Marx hat bekanntlich bewiesen, daß jeder politischen Klassenbewegung bestimmte wirtschaftliche Verhältnisse zugrunde gelegen haben. Marx hat dargelegt, daß alle bisherigen geschichtlichen Klassen, bevor sie zur politischen Macht gelangten, sich zur ökonomischen Macht aufgeschwungen haben. Diese Schablone wenden nun die David, Woltmann und Bernstein in sklavischer Weise auf die heutigen Verhältnisse an. Das beweist, daß sie weder das Wesen der früheren Kämpfe noch das Wesen der heutigen Kämpfe verstehen.

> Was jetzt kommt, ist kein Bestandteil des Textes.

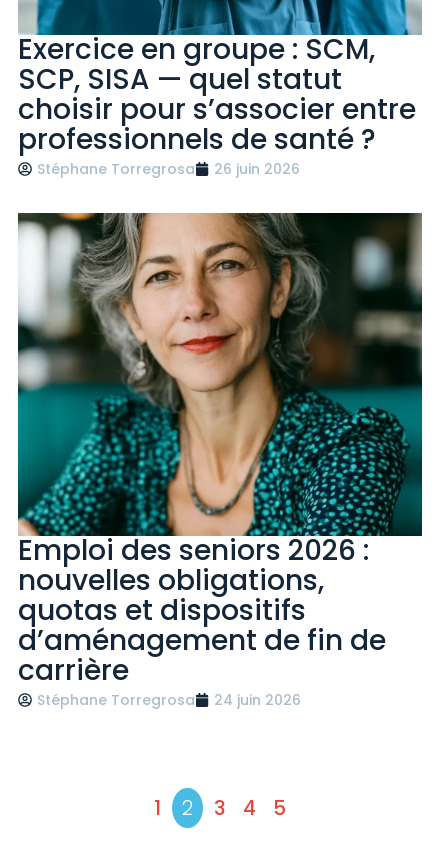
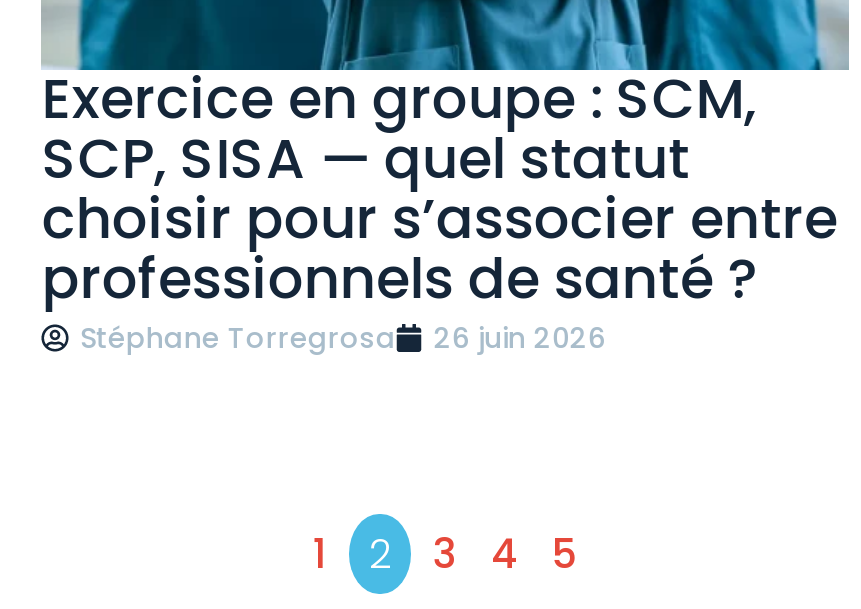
[18,212,423,710] [image] | Emploi des seniors 2026 : | nouvelles obligations, | quotas et dispositifs | d’aménagement de fin de | carrière | Stéphane Torregrosa | 24 juin 2026 -> none

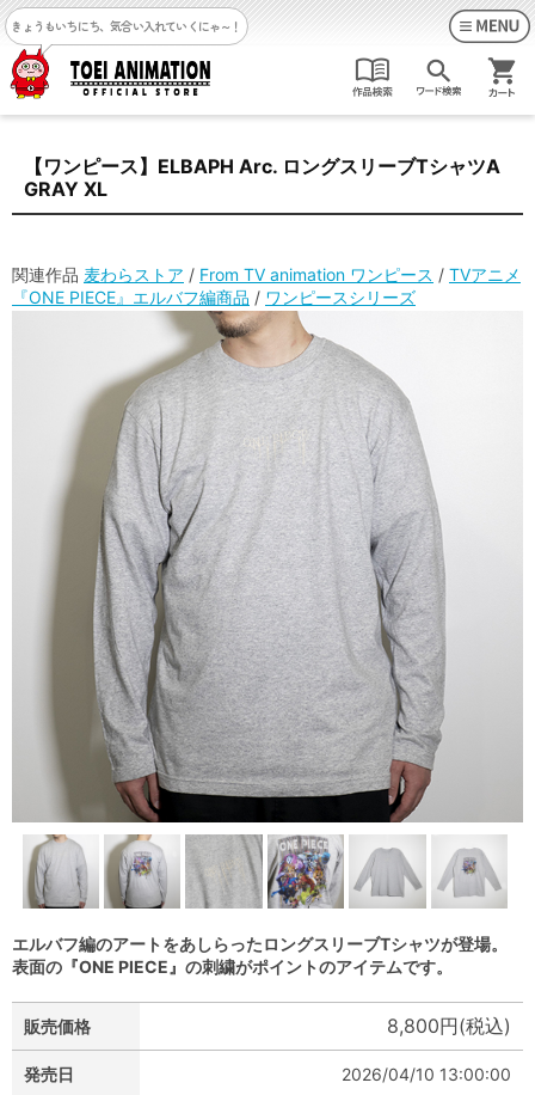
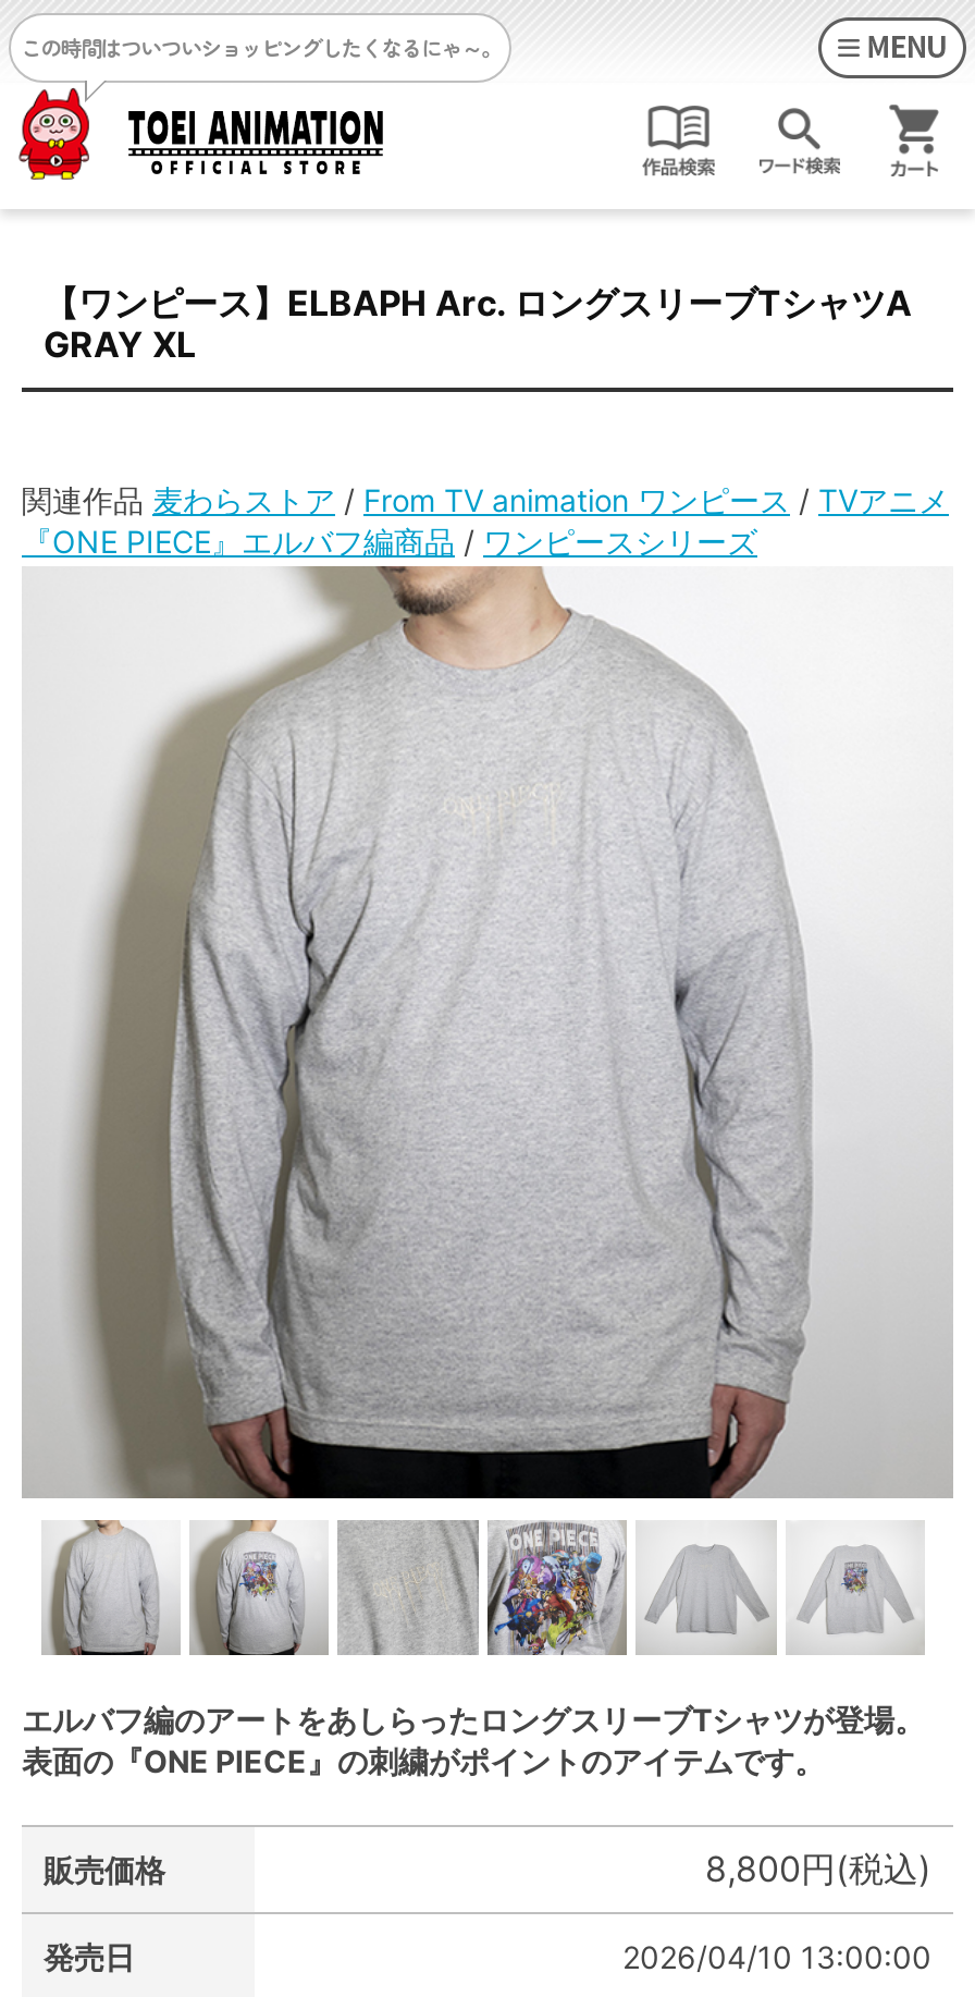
[11,17,242,35] きょうもいちにち、気合い入れていくにゃ～！ -> [21,30,501,63] この時間はついついショッピングしたくなるにゃ～。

Was heißt das: Die früheren Klassen, namentlich der dritte Stand, haben sich vor der politischen Emanzipation die wirtschaftliche Macht erobert? Nichts anderes als die historische Tatsache, daß alle bisherigen Klassenkämpfe auf die wirtschaftliche Tatsache zurückzuführen waren, daß eine neu aufstrebende Klasse zugleich eine neue Form des Eigentums geschaffen hatte, auf der sie schließlich ihre Klassenherrschaft begründete. Der Kampf des Handwerkers gegen den städtischen Adel im ersten Teil des Mittelalters beruhte darauf, daß er gegenüber dem im Grund und Boden bestehenden Eigentum des Adels eine neue Form des Eigentums geschaffen hatte, das auf der Arbeit beruhte. Das war eine neue wirtschaftliche Schöpfung, die schließlich die politischen Fesseln sprengte und die Überreste des bedeutungslos gewordenen feudalen Eigentums nach seinem Urbild umbildete. Dasselbe wiederholte sich am Ende des Mittelalters, als der Mittelstand seinen Kampf gegen den Feudalismus führte, als das neue, kapitalistische Eigentum geschaffen wurde, das auf der Ausbeutung fremder Arbeit beruhte und schließlich den dritten Stand auch politisch zur Herrschaft brachte.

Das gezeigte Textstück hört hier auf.